Thursday, August 22, 2013

Adolf Hitler’s Armenian Phrase: “Who, After All, Speaks Today . . .” - August 22, 1939

Nazi leader Adolf Hitler had an early awareness of the Armenian Genocide. One of his closest friends and advisors had been Max Erwin von Scheubner-Richter (1884-1923), who was German consul in Erzerum in 1915 and had documented the annihilation in several diplomatic reports. He would be killed literally at Hitler’s side during the Beer Hall putsch in Munich (October 1923).

Hitler’s first documented reference to Armenians as a people that had “degenerated” came a year before the ill-fated coup, in November 1922, in a secret meeting with Eduard Scharrer, a former consul-general from Stuttgart and publisher of the newspaper Münchner Neuest Nachrichten. According to Scharrer’s notes, Hitler said:

“A solution for the Jewish question must come. If it is solved reasonably, it will be best for both sides. But if it is not solved reasonably, there are only two possibilities: either the German Volk will degenerate to the level of the Armenians or the Levantines, or a bloody struggle will break out.”

Nine years later, Hitler gave two confidential interviews to Richard Breiting, editor of the Leipziger Neuester Nachrichten, a conservative newspaper, in May and June 1931. (Breiting, who was allowed to take short-hand notes, died in unclear circumstances, probably by the hand of the Gestapo, in 1937.) In the second interview, Hitler announced:

“We intend to introduce a great resettlement policy; we do not wish to go on treading on each other’s toes in Germany. In 1923 little Greece could resettle a million men. Think of the Biblical deportations and the massacres of the Middle Ages (Rosenberg refers to them) and remember the extermination of the Armenians. One eventually reaches the conclusion that masses of men are mere biological plasticine."
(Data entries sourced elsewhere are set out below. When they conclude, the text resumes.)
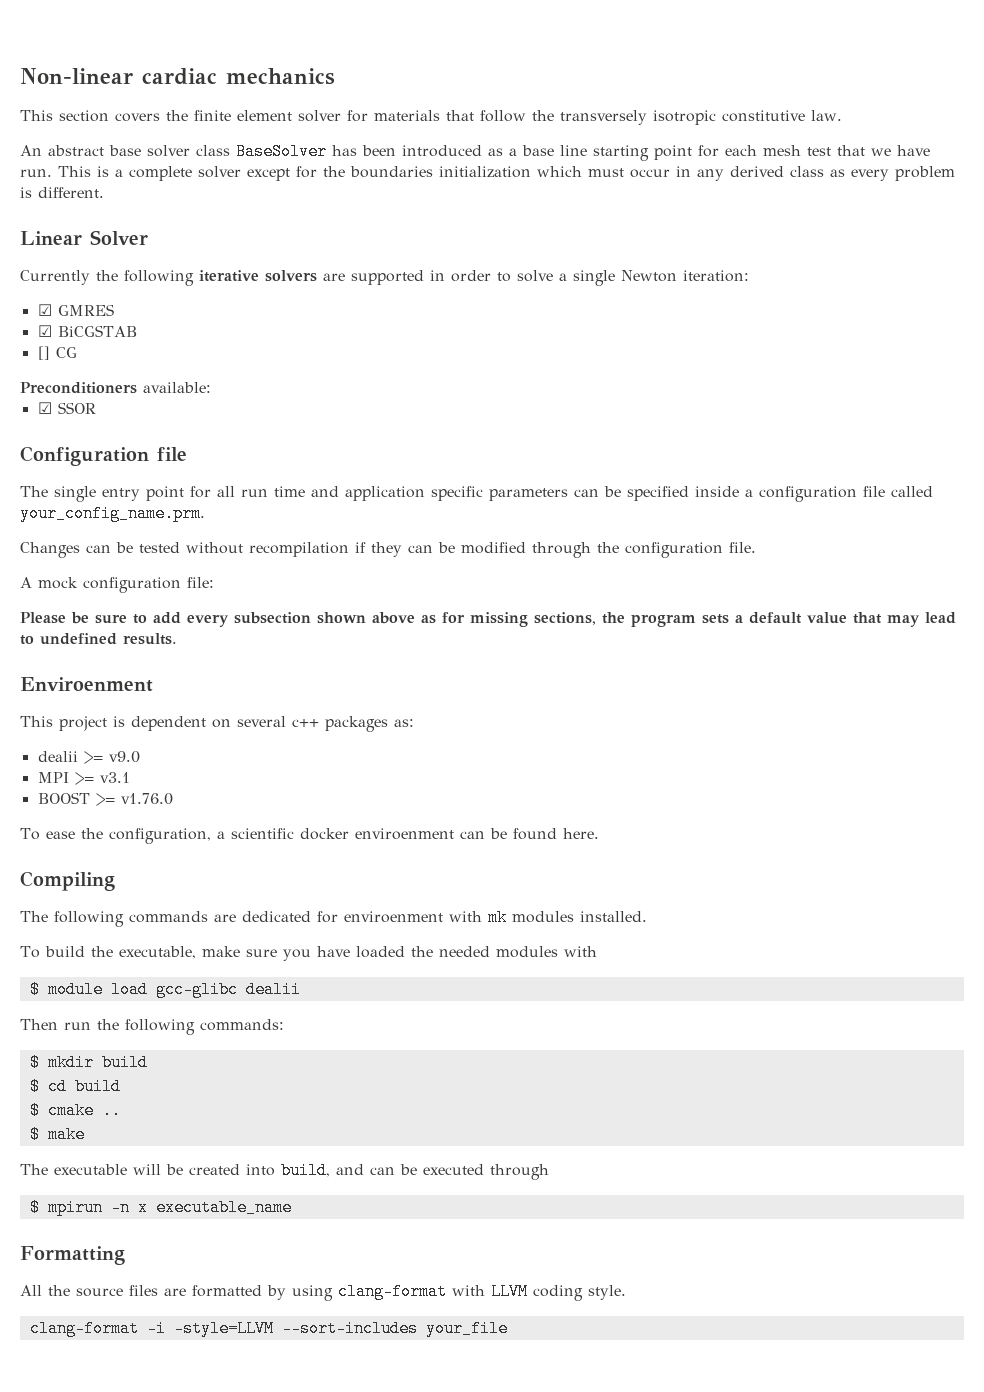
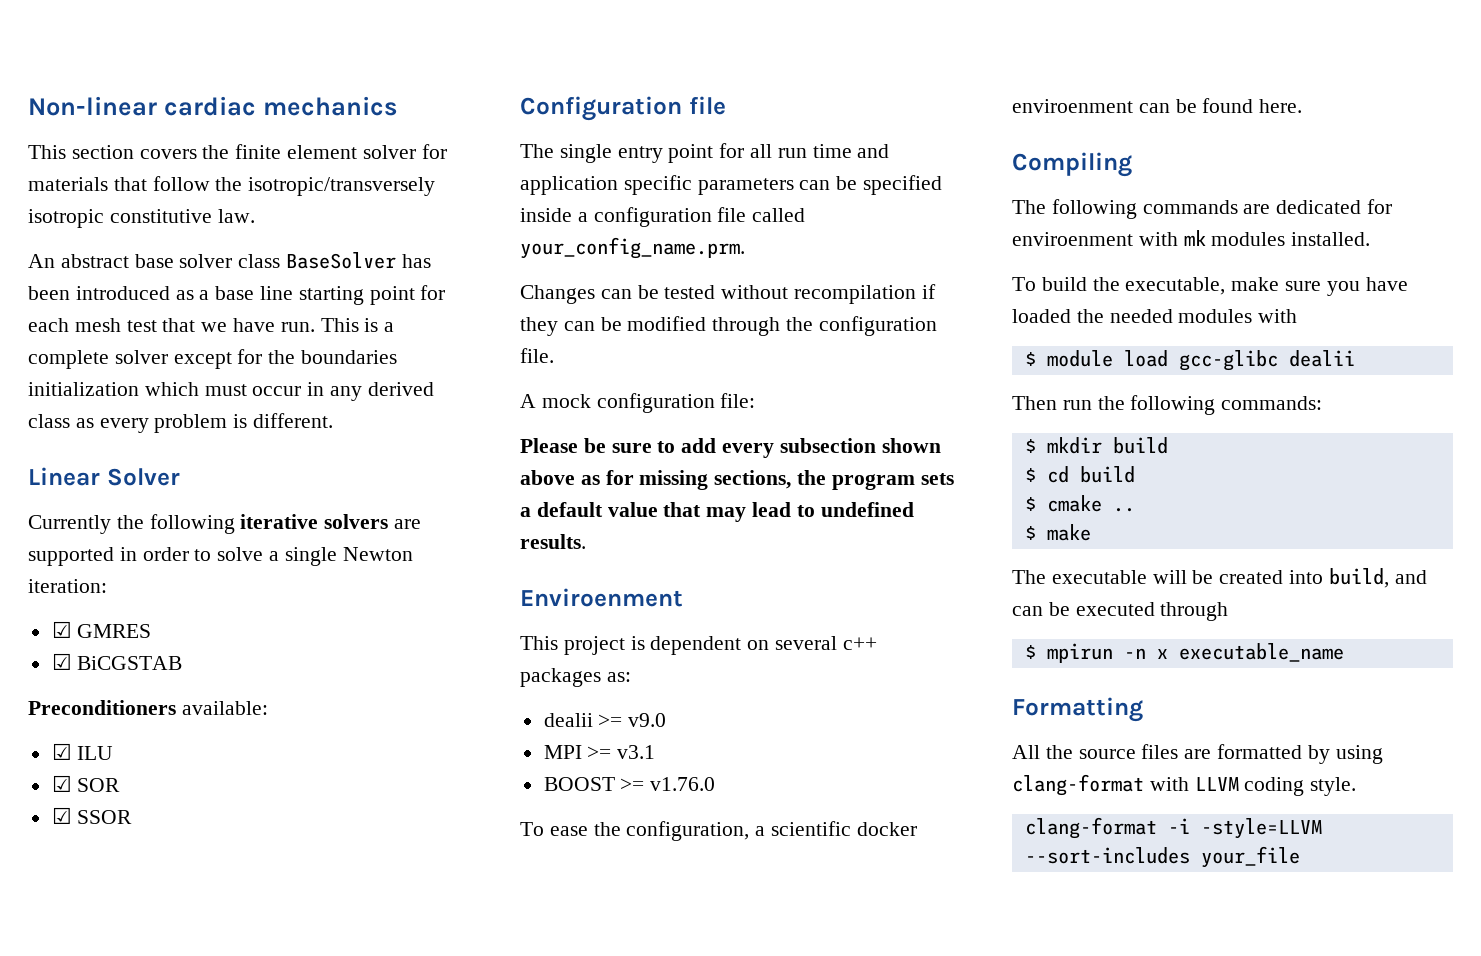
- This section covers the finite element solver for materials that follow the transversely isotropic constitutive law.
+ This section covers the finite element solver for materials that follow the isotropic/transversely isotropic constitutive law.
- [] CG
+ ☑ ILU
+ ☑ SOR

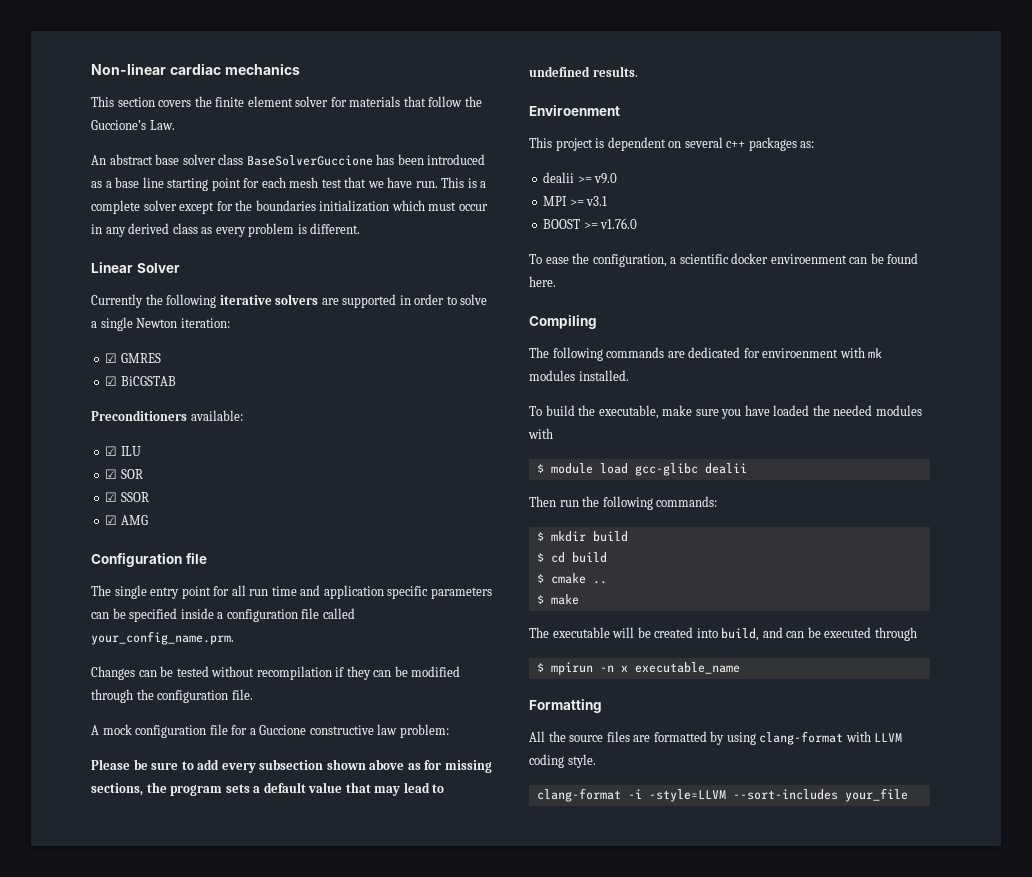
- This section covers the finite element solver for materials that follow the isotropic/transversely isotropic constitutive law.
+ This section covers the finite element solver for materials that follow the Guccione’s Law.
- An abstract base solver class BaseSolver has been introduced as a base line starting point for each mesh test that we have run.
+ An abstract base solver class BaseSolverGuccione has been introduced as a base line starting point for each mesh test that we have run.
+ ☑ AMG
- A mock configuration file:
+ A mock configuration file for a Guccione constructive law problem:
The third and most famous reference came on August 22, 1939, one week before the invasion in Poland and the beginning of World War II. Hitler gave two speeches to the supreme commanders and commanding generals at Obersalzberg, which lasted several hours. Admiral Wilhelm Canaris, chief of the German Abwehr (military intelligence), surreptitiously took notes. The paragraph, included in the second speech, said (Lochner’s translation):

“Our strength consists in our speed and in our brutality. Genghis Khan led millions of women and children to slaughter—with premeditation and a happy heart. History sees in him solely the founder of a state. It’s a matter of indifference to me what a weak western European civilization will say about me. I have issued the command—and I’ll have anybody who utters but one word of criticism executed by a firing squad—that our war aim does not consist in reaching certain lines, but in the physical destruction of the enemy. Accordingly, I have placed my death-head formation in readiness—for the present only in the East—with orders to them to send to death mercilessly and without compassion, men, women, and children of Polish derivation and language. Only thus shall we gain the living space [Lebensraum] which we need. Who, after all, speaks today of the annihilation of the Armenians?"

A copy of the speech was transmitted to American journalist Louis P. Lochner, who published the English version in his book What About Germany? (1942), while the German original was published for the first time in an émigré German newspaper in Santiago de Chile, Deutsche Blätter, in 1944.

Doubts about the authenticity of this copy (two other sets of notes surfaced, which were introduced by the prosecution at the Nuremberg Trials, but did not contain the Armenian reference) have been frequently raised. The consistency of Hitler’s thinking between 1931 and 1939 and the logical deduction that there was no particular reason to manufacture the Armenian reference (Hitler’s thought and intent were clear, even if he had not used it) are enough evidence that the phrase was authentic. It remains a testament to the impunity of the Armenian Genocide in World War I that led to the Jewish Genocide in World War II.